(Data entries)
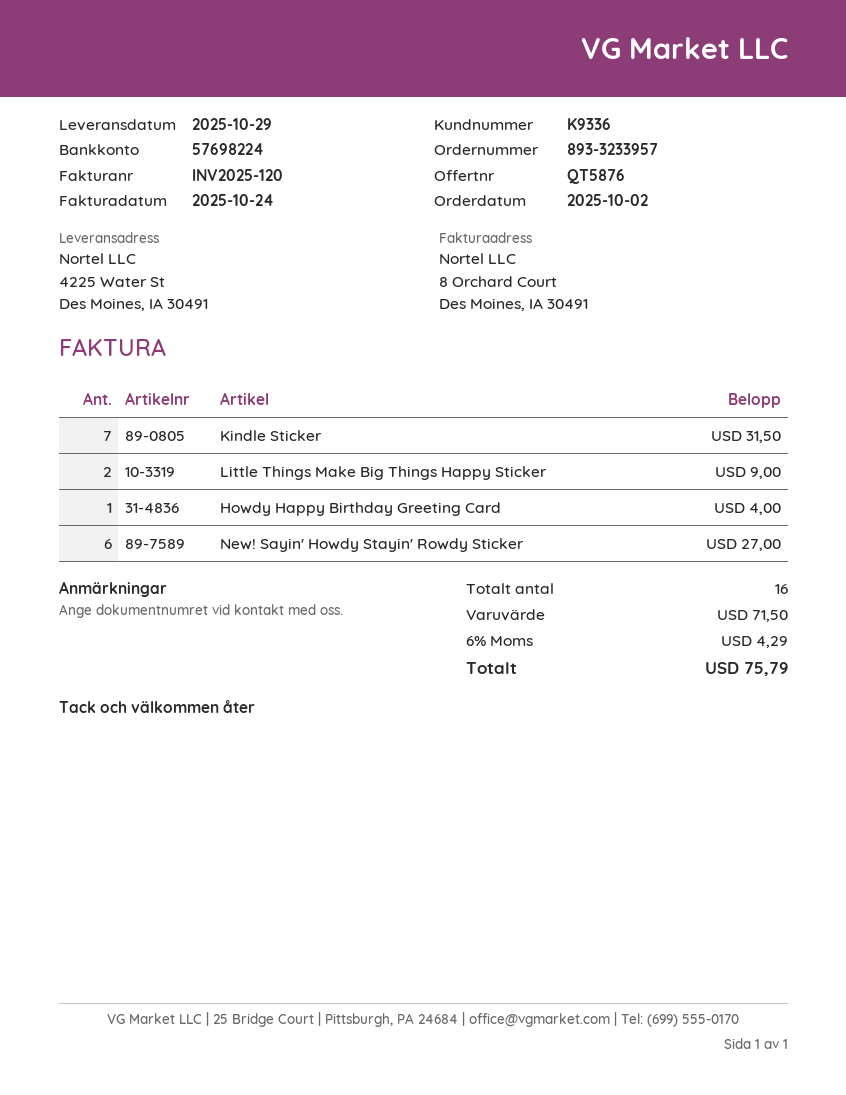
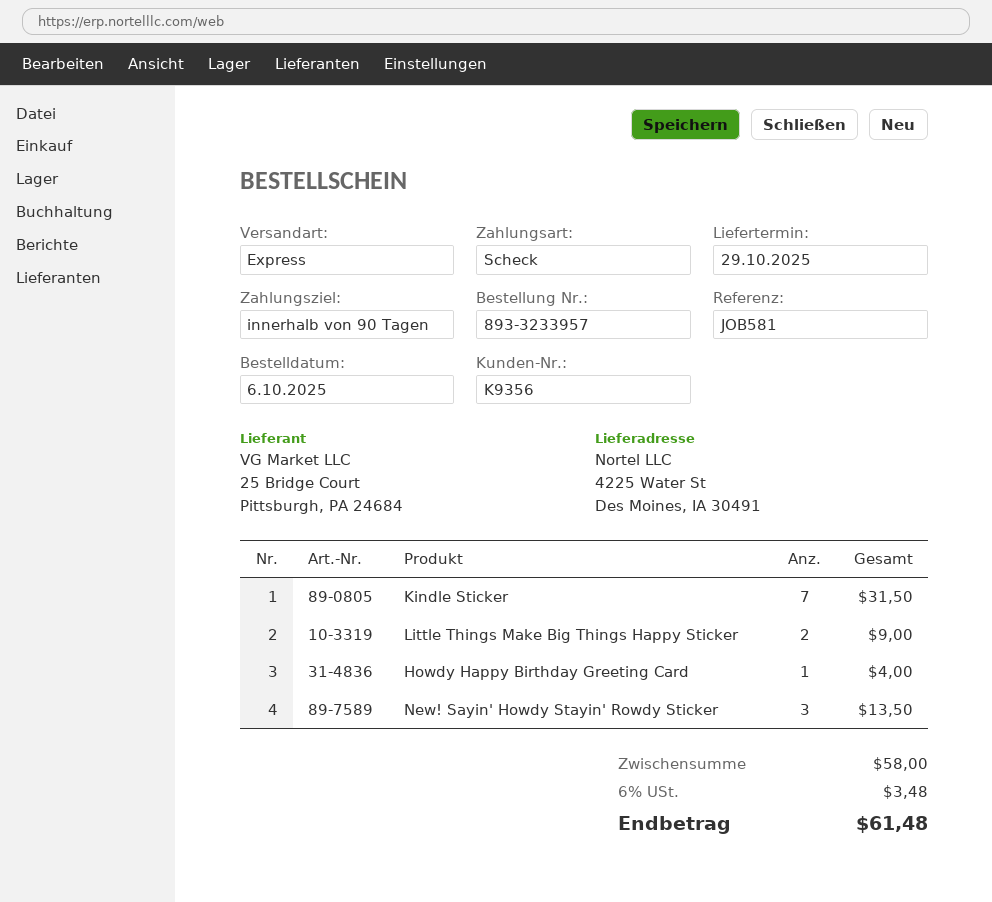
order date: 2025-10-02 -> 2025-10-06
customer number: K9336 -> K9356
New! Sayin' Howdy Stayin' Rowdy Sticker: 6 for 27.00 -> 3 for 13.50
subtotal: 71.50 -> 58.00
tax: 6% = 4.29 -> 6% = 3.48
total: 75.79 -> 61.48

Work task:
Would you transcribe all of the data exactly, apart from its pictures?

Task output:
order date: 2025-10-02 -> 2025-10-06
customer number: K9336 -> K9356
New! Sayin' Howdy Stayin' Rowdy Sticker: 6 for 27.00 -> 3 for 13.50
subtotal: 71.50 -> 58.00
tax: 6% = 4.29 -> 6% = 3.48
total: 75.79 -> 61.48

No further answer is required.